PAM, a complex-valued sequence model, shows steeper scaling than real-valued models, narrowing their performance gap as parameter count increases.

A machine-rendered reading of the paper's core claim, the machinery that carries it, and where it could break.

The paper proposes that language meaning is indeterminate until interpreted in context, which aligns more with quantum logic than classical compositionality, motivating a Hilbert-space approach to modeling. It presents Phase-Associative Memory as a complex-valued sequence model whose state accumulates outer products of complex embeddings and retrieves them through the real part of the conjugate inner product. On WikiText-103, across a sweep from 5 million to 100 million parameters, PAM records higher absolute loss and perplexity than a matched real-valued model yet improves faster, with scaling exponents of -0.15 versus -0.12 for loss and -0.65 versus -0.49 for perplexity. The gap between the two narrows steadily with size, pointing to the possibility that complex models could reach strong performance levels with substantially fewer parameters than today's real-valued frontier systems.

Core claim

Phase-Associative Memory (PAM) is a complex-valued sequence model whose state S_t in complex d by d space accumulates outer products of complex token embeddings, retrieved using the real part of the conjugate inner product normalized by the square root of d. When compared to a structurally matched real-valued ablation on WikiText-103 across parameter scales from 5M to 100M, PAM demonstrates superior scaling behavior with power-law exponents of -0.15 versus -0.12 for loss and -0.65 versus -0.49 for perplexity, causing the performance gap to narrow monotonically with increasing model size.

What carries the argument

The complex-valued state matrix in PAM that stores sequence information through accumulated outer products of embeddings, accessed via the real part of the conjugate inner product.

If this is right

  • PAM's performance gap to the real model decreases steadily as the number of parameters grows.
  • The architecture may reach the loss levels typical of current large real-valued models using roughly ten times fewer parameters.
  • Effective language models based on this approach could run on consumer hardware rather than requiring massive data center resources.

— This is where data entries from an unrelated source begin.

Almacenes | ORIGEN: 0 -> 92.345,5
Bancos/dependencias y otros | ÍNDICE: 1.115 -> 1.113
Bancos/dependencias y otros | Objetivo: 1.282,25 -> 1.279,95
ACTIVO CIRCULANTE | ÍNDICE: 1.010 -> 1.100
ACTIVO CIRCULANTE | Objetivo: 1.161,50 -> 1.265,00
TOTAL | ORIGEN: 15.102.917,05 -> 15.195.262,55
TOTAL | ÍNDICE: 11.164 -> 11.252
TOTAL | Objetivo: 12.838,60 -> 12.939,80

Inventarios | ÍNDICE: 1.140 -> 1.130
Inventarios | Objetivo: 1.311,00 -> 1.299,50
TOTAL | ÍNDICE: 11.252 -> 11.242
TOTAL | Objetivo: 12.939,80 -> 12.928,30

Where Pith is reading between the lines

These are editorial extensions of the paper, not claims the author makes directly.

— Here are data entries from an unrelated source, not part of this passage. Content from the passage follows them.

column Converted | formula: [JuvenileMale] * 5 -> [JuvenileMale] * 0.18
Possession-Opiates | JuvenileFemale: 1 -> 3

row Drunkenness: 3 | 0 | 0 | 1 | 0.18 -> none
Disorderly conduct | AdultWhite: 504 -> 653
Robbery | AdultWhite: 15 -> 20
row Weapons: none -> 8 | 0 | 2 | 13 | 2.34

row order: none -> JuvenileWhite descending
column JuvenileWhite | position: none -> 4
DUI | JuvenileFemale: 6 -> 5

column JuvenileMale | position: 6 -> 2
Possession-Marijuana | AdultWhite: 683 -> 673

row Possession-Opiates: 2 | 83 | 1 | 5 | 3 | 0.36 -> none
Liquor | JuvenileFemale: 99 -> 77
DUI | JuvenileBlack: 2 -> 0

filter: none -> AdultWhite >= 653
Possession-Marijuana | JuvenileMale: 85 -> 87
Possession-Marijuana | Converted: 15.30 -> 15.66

  • Confirming the scaling trend at scales exceeding 100 million parameters would indicate whether the complex mechanism provides a sustained advantage.
  • The results suggest that incorporating phase information from complex numbers might enable more efficient encoding of linguistic context than real-valued methods alone.
  • Applying similar Hilbert-space formalisms to other sequence modeling tasks could test the generality of the observed scaling benefit.

Load-bearing premise

The faster improvement with scale in PAM results from its complex Hilbert space operations rather than from any incidental differences in how the two models are implemented or optimized.

What would settle it

Training both PAM and the real-valued ablation at a scale of several hundred million parameters and checking whether the perplexity advantage for PAM continues to widen or begins to reverse.

Figures

Figures reproduced from arXiv: 2604.05030 by Christopher J. Agostino, Gowrav Vishwakarma.

Figure 1
Figure 1. Figure 1: FIG. 1. Per-epoch validation loss (top) and validation per [PITH_FULL_IMAGE:figures/full_fig_p006_1.png] view at source ↗
Figure 3
Figure 3. Figure 3: FIG. 3. Phase coherence vs. phase difference [PITH_FULL_IMAGE:figures/full_fig_p008_3.png] view at source ↗
read the original abstract

Experiments probing natural language processing by both humans and LLMs suggest that the meaning of a semantic expression is indeterminate prior to the act of interpretation rather than being specifiable simply as the sum of its parts (i.e. compositionality). This observer-dependent act dynamically actualizes meaning under genuine contextuality more consistent with quantum logical mechanisms than with classical Boolean approaches that assume separability, motivating an approach to language modeling that utilizes a Hilbert space formalism. In this work, we introduce Phase-Associative Memory (PAM) -- a complex-valued sequence model whose state S_t \in \mathbb{C}^{d \times d} accumulates outer products of complex token embeddings retrieved through the conjugate inner product $\mathrm{Re}\langle K \mid Q\rangle / \sqrt{d}$ -- and evaluate it against a structurally matched real-valued ablation. Both architectures train stably across a 5M--100M parameter sweep on WikiText-103 under identical conditions; PAM sits at higher absolute loss at every measured scale but improves more rapidly with parameter count, with power-law exponents of $-0.15$ vs.\ $-0.12$ in loss and $-0.65$ vs.\ $-0.49$ in perplexity that narrow the gap between the two architectures monotonically. Further investigation of complex-valued sequence modeling at larger scales could reveal that the loss plateau characteristic of real-valued state-of-the-art language models (e.g. transformers) is reachable with PAM-style architectures with an order of magnitude fewer parameters than the current frontier ($\sim$1T), implying that similar capabilities are achievable at sizes runnable on consumer-grade hardware.

Editorial analysis

A structured set of objections, weighed in public.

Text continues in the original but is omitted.